What is required: Reproduce the lines from the one holding "- -F 'tags=test'" to the end of the entries. Include both ends and change nothing.

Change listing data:
-- -- --
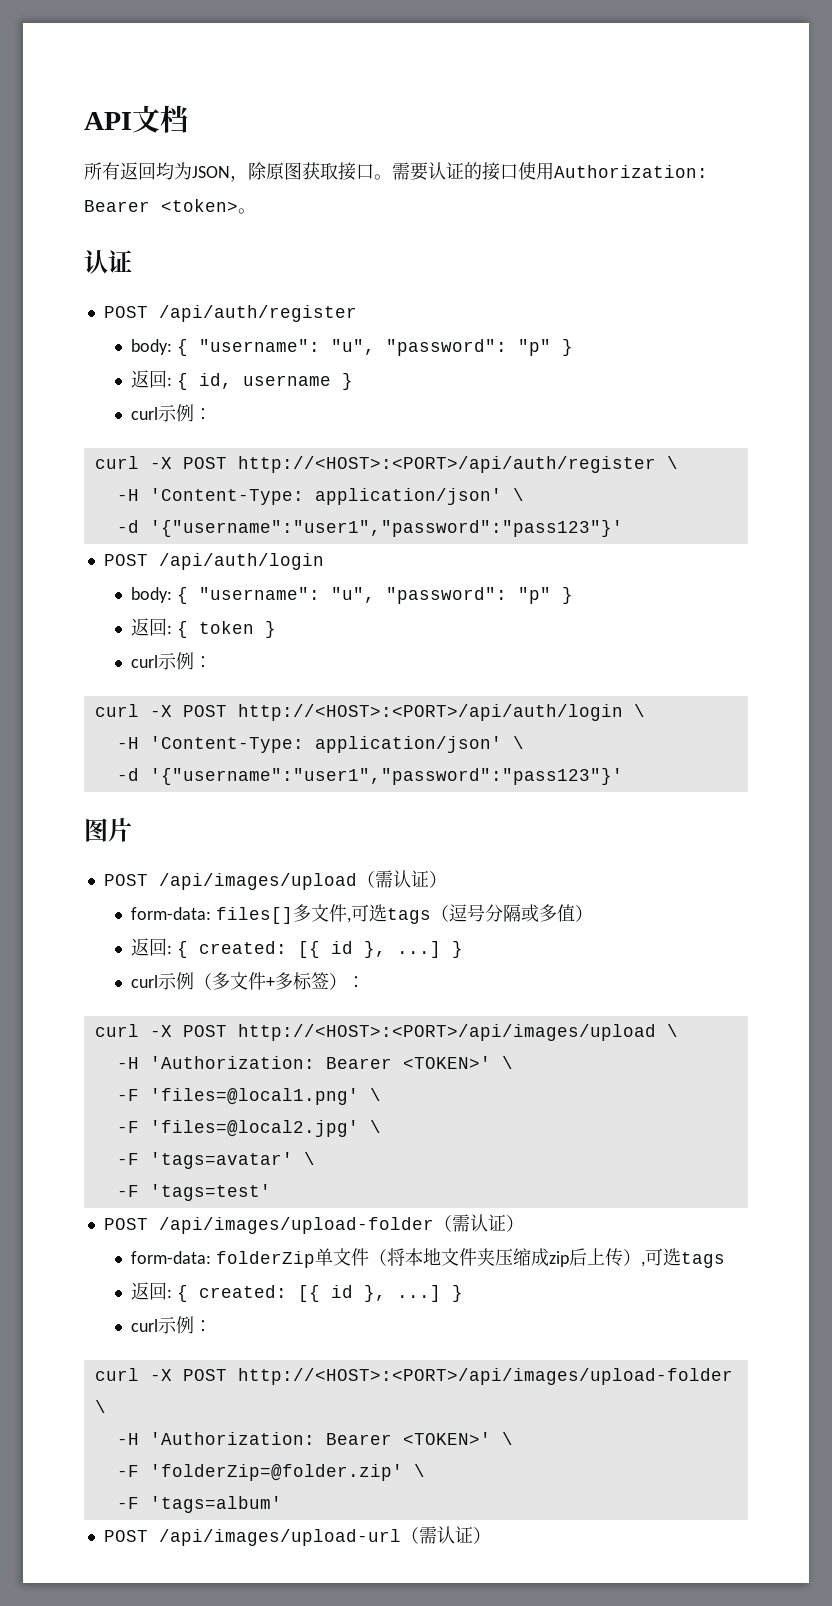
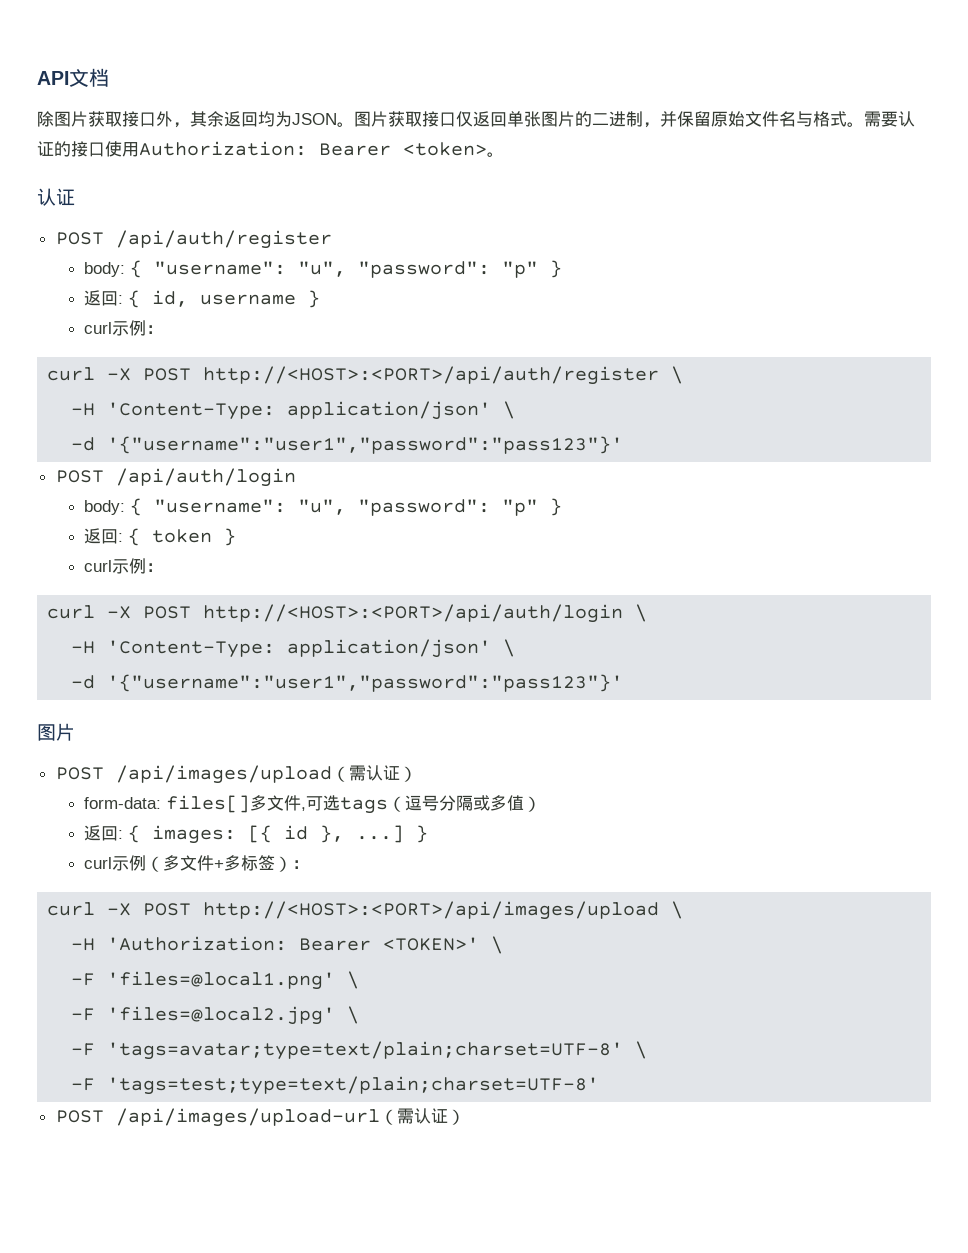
- 所有返回均为JSON，除原图获取接口。
+ 除图片获取接口外，其余返回均为JSON。图片获取接口仅返回单张图片的二进制，并保留原始文件名与格式。
  form-data: files[]多文件,可选tags（逗号分隔或多值）
- 返回: { created: [{ id }, ...]
+ 返回: { images: [{ id }, ...]
- -F 'tags=avatar' \
- -F 'tags=test'
- POST /api/images/upload-folder（需认证）
- form-data: folderZip单文件（将本地文件夹压缩成zip后上传）,可选tags
- 返回: { created: [{ id }, ...] }
- curl示例：
- curl -X POST http://<HOST>:<PORT>/api/images/upload-folder \
- -H 'Authorization: Bearer <TOKEN>' \
- -F 'folderZip=@folder.zip' \
- -F 'tags=album'
+ -F 'tags=avatar;type=text/plain;charset=UTF-8' \
+ -F 'tags=test;type=text/plain;charset=UTF-8'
-- -- --
Result:
- -F 'tags=test'
- POST /api/images/upload-folder（需认证）
- form-data: folderZip单文件（将本地文件夹压缩成zip后上传）,可选tags
- 返回: { created: [{ id }, ...] }
- curl示例：
- curl -X POST http://<HOST>:<PORT>/api/images/upload-folder \
- -H 'Authorization: Bearer <TOKEN>' \
- -F 'folderZip=@folder.zip' \
- -F 'tags=album'
+ -F 'tags=avatar;type=text/plain;charset=UTF-8' \
+ -F 'tags=test;type=text/plain;charset=UTF-8'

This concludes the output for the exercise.